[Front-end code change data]
┏━━
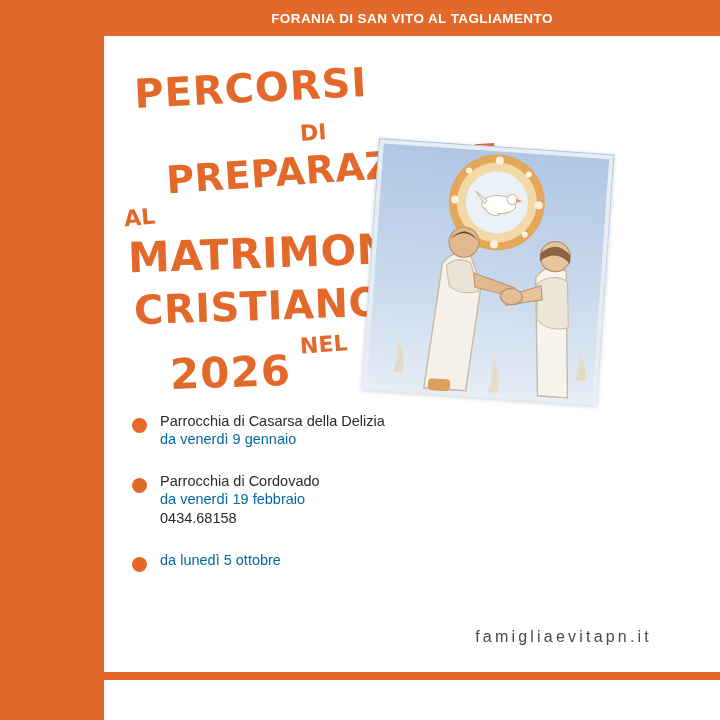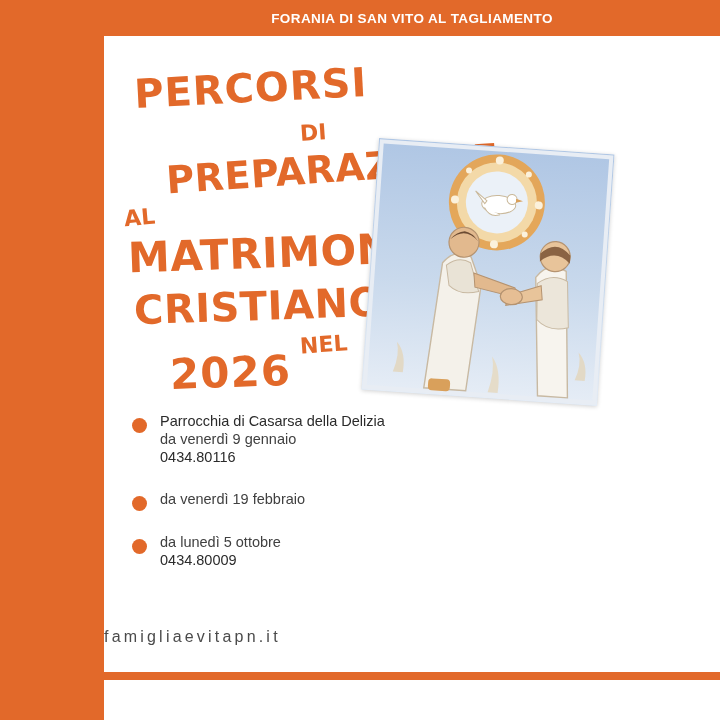--- a/index.html
+++ b/index.html
@@ -168,7 +168,7 @@
   }
   .parish-date {
     font-size: 14.5px;
-    color: #404040;
+    color: #0369a1;
     line-height: 1.25;
   }
   .parish-phone {

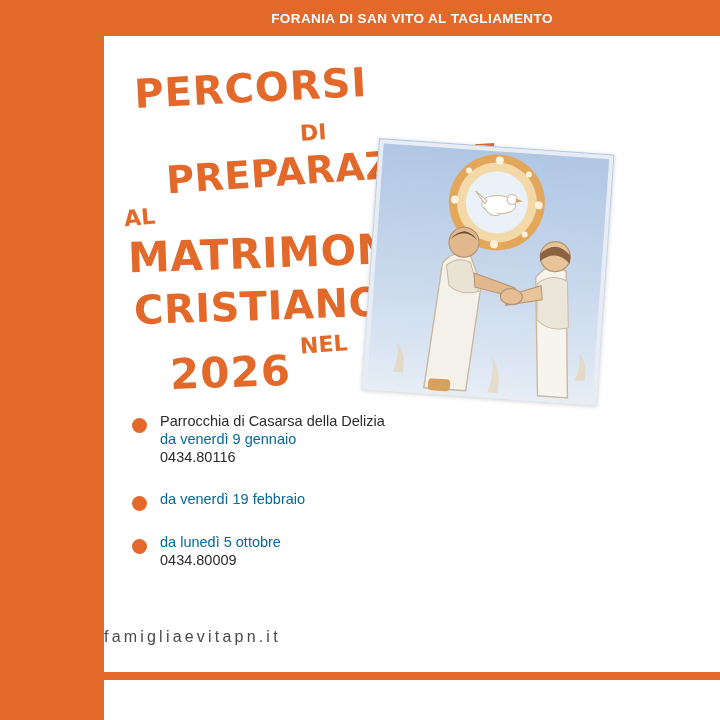--- a/index.html
+++ b/index.html
@@ -269,7 +269,6 @@
       <span class="bullet"></span>
       <div class="parish-name">Parrocchia di Casarsa della Delizia</div>
       <div class="parish-date">da venerdì 9 gennaio</div>
-      <div class="parish-phone">0434.80116</div>
     </div>
 
     <div class="parish-item">

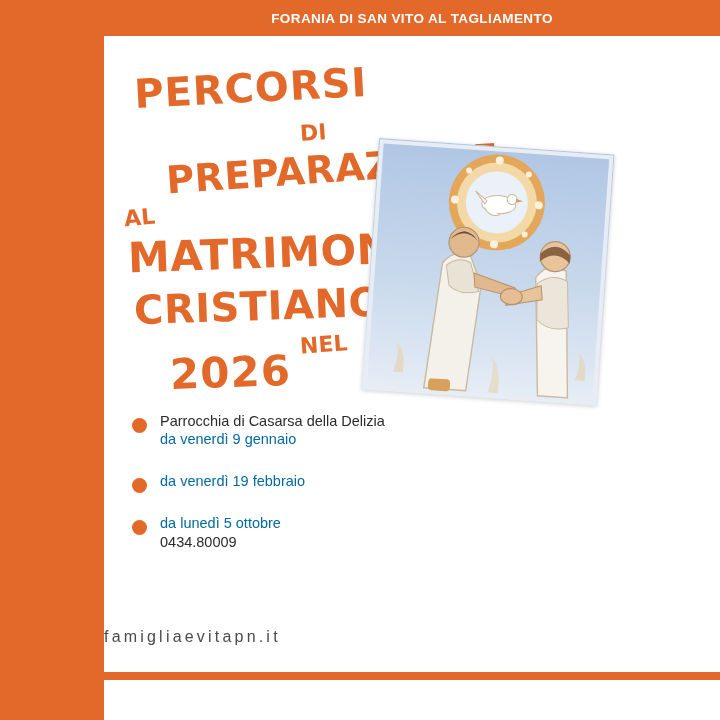--- a/index.html
+++ b/index.html
@@ -273,6 +273,7 @@
 
     <div class="parish-item">
       <span class="bullet"></span>
+      <div class="parish-name">Parrocchia di Cordovado</div>
       <div class="parish-date">da venerdì 19 febbraio</div>
     </div>
 

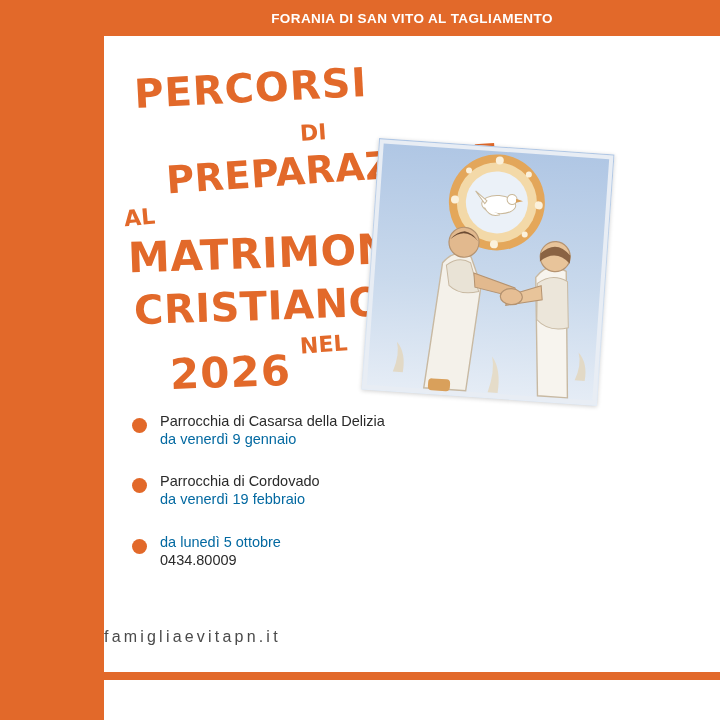--- a/index.html
+++ b/index.html
@@ -275,6 +275,7 @@
       <span class="bullet"></span>
       <div class="parish-name">Parrocchia di Cordovado</div>
       <div class="parish-date">da venerdì 19 febbraio</div>
+      <div class="parish-phone">0434.68158</div>
     </div>
 
     <div class="parish-item">

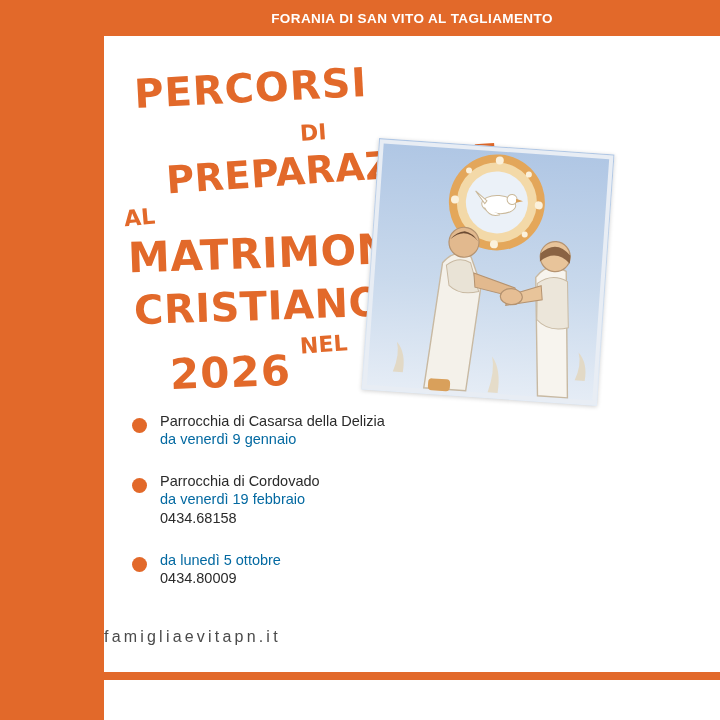--- a/index.html
+++ b/index.html
@@ -281,7 +281,6 @@
     <div class="parish-item">
       <span class="bullet"></span>
       <div class="parish-date">da lunedì 5 ottobre</div>
-      <div class="parish-phone">0434.80009</div>
     </div>
 
   </div>

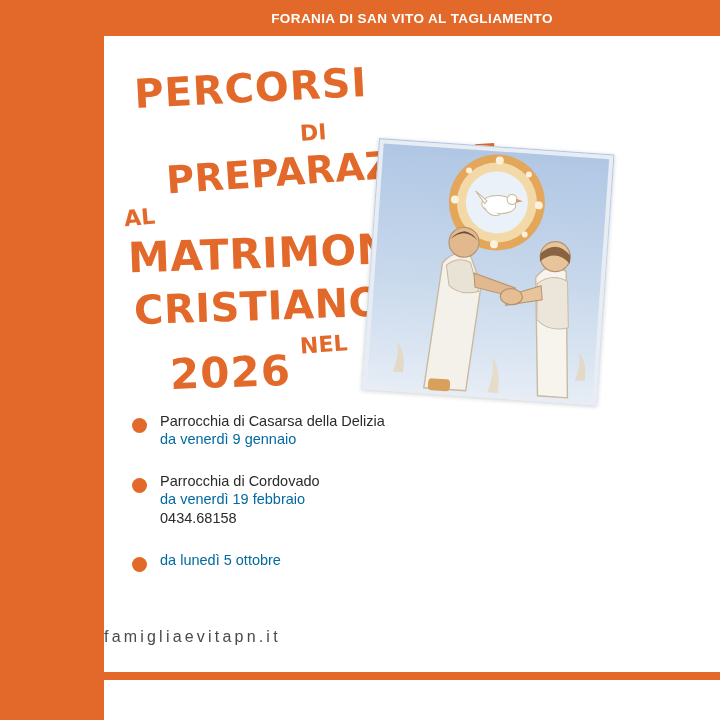--- a/index.html
+++ b/index.html
@@ -183,7 +183,7 @@
     left: 0;
     top: 592px;
     width: 548px;
-    text-align: left;
+    text-align: right;
     font-size: 16px;
     letter-spacing: 3.2px;
     color: #4A4A4A;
┗━━
• WHAT YOU SHOULD DO: Each line above where the word "phone" occurs should be copied out.

• ANSWER TO THE EXERCISE:
   .parish-phone {
-      <div class="parish-phone">0434.80116</div>
+      <div class="parish-phone">0434.68158</div>
-      <div class="parish-phone">0434.80009</div>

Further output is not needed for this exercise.